Cranks are a meaningful investment as they can outlast your frame, reduce weight, and feel good when riding. Plus if you get cheap cranks without considering the alternative, they’ll likely not last long, and make annoying noises every time you ride. No one wants that.
In this pick, our focus was on finding the best cranks for street and park riding as opposed to racing. This means we were focusing on weight, durability, and strength as you don’t want them breaking in half while landing a huge gap or grinding. Here was a list of our main attributes in the decision:
Lighter the better, as long as it doesn’t sacrifice strength and durability in a disproportionate amount.
A good crank should be able to outlast your frame, overall durability is key when choosing a crank. Aspects such as type/number of splines, technology, material, type of bolts can make a big difference in durability and lifetime.
2 or 3 piece cranks were considered.
Chromoly is preferred for arm strength.
We all know this matters to a lot of people. Clean and simple seems to be the most universally appreciated look.
For a seemingly simple piece of equipment compared to a frame or wheel, the crank has a very wide price range depending on the quality and type. We really only considered cranks that were above $50 for serious riders.

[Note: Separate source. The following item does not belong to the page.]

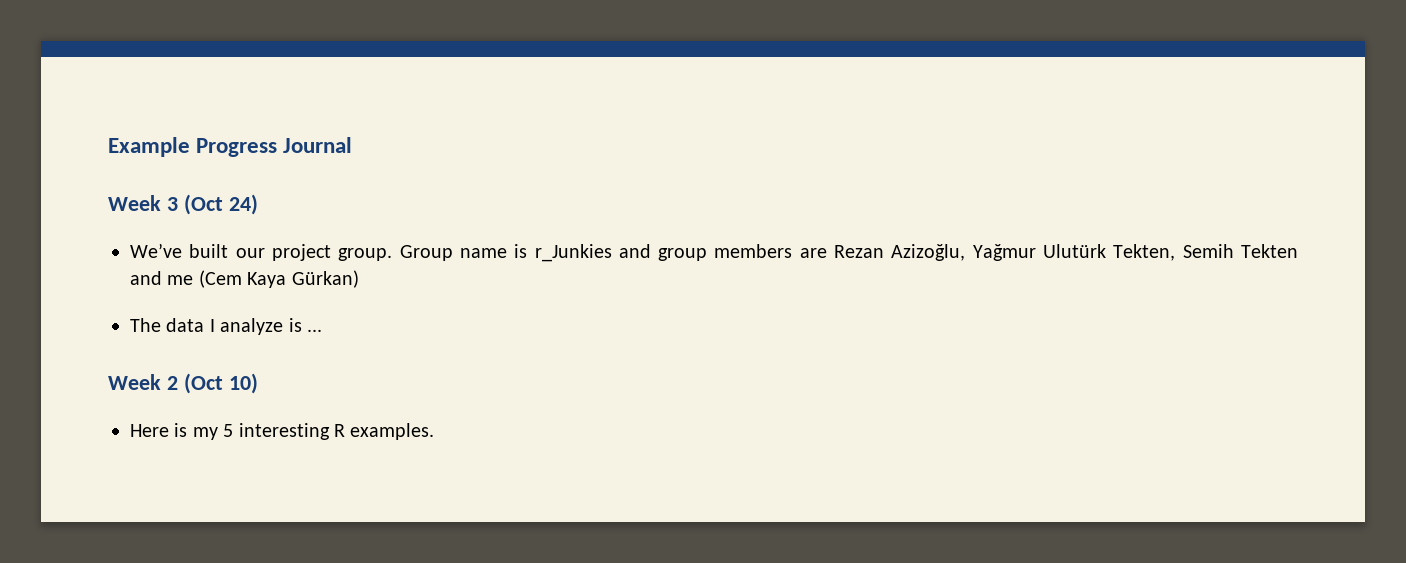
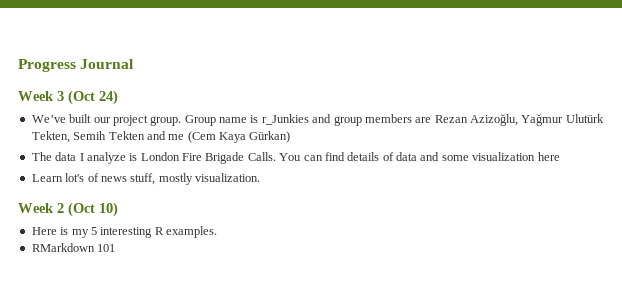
[108,137,190,157] Example -> (18, 65) none
[307,329,322,332] ... -> [140,152,560,164] [31,173,260,185] London Fire Brigade Calls. You can find details of data and some visualization here // Learn lot's of news stuff, mostly visualization.
(435, 431) none -> [31,243,116,252] // RMarkdown 101

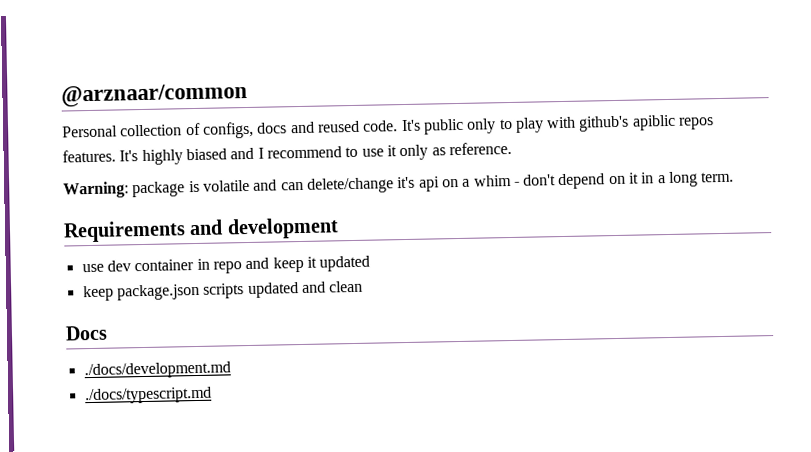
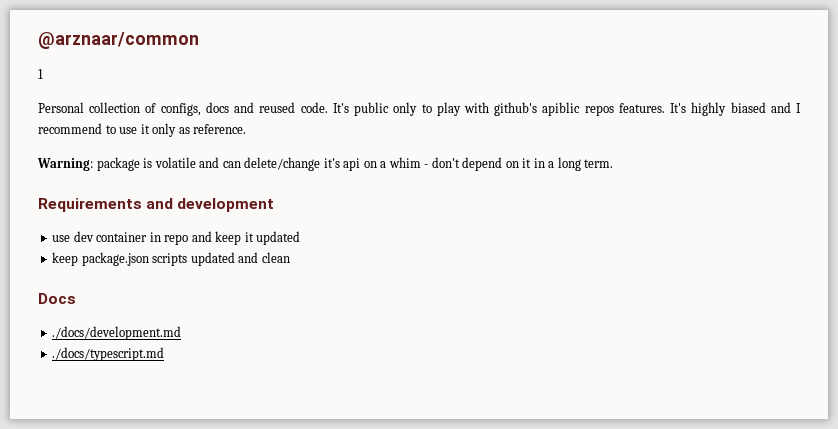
(248, 95) none -> [38,69,43,79] // 1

Our Pick: The Odyssey Thunderbolt 175mm Cranks
After comparing numerous cranks side by side, and considering everything from the manufacturer warranty to the weight to technology and testing used to make it, we came up with the Odyssey Thunderbolt cranks for several reasons.
These are simply all around awesome cranks. Starting with the weight, a majority of their comparable in quality and price peers made of chromoly are over two pounds, when including the arms and spindles, while the Thunderbolts are only 1.74 pounds in total. But make no mistake the strength and durability is not sacrificed. Their 41-thermal heat treating process on the chromoly is as strong as it gets. It gets better, they have a lifetime warranty on bending, cracking, and breaking. So by the time you have to replace a cheap and squeaky pair of $50 cranks three times, you could’ve been riding the best and lightest with virtually no risk except for possibly waiting a couple days to receive them in the mail. The Thunderbolt’s are by no means cheap at roughly $168. At the same time though the lifetime warranty almost makes it a no brainer if you are able to front that. And although looks aren’t a big issue for many, an added bonus is they have a clean and simple look with the black paint and non-overbearing logo.
Overall, Odyssey is a great brand, and they have not failed us with the Thunderbolt cranks whatsoever.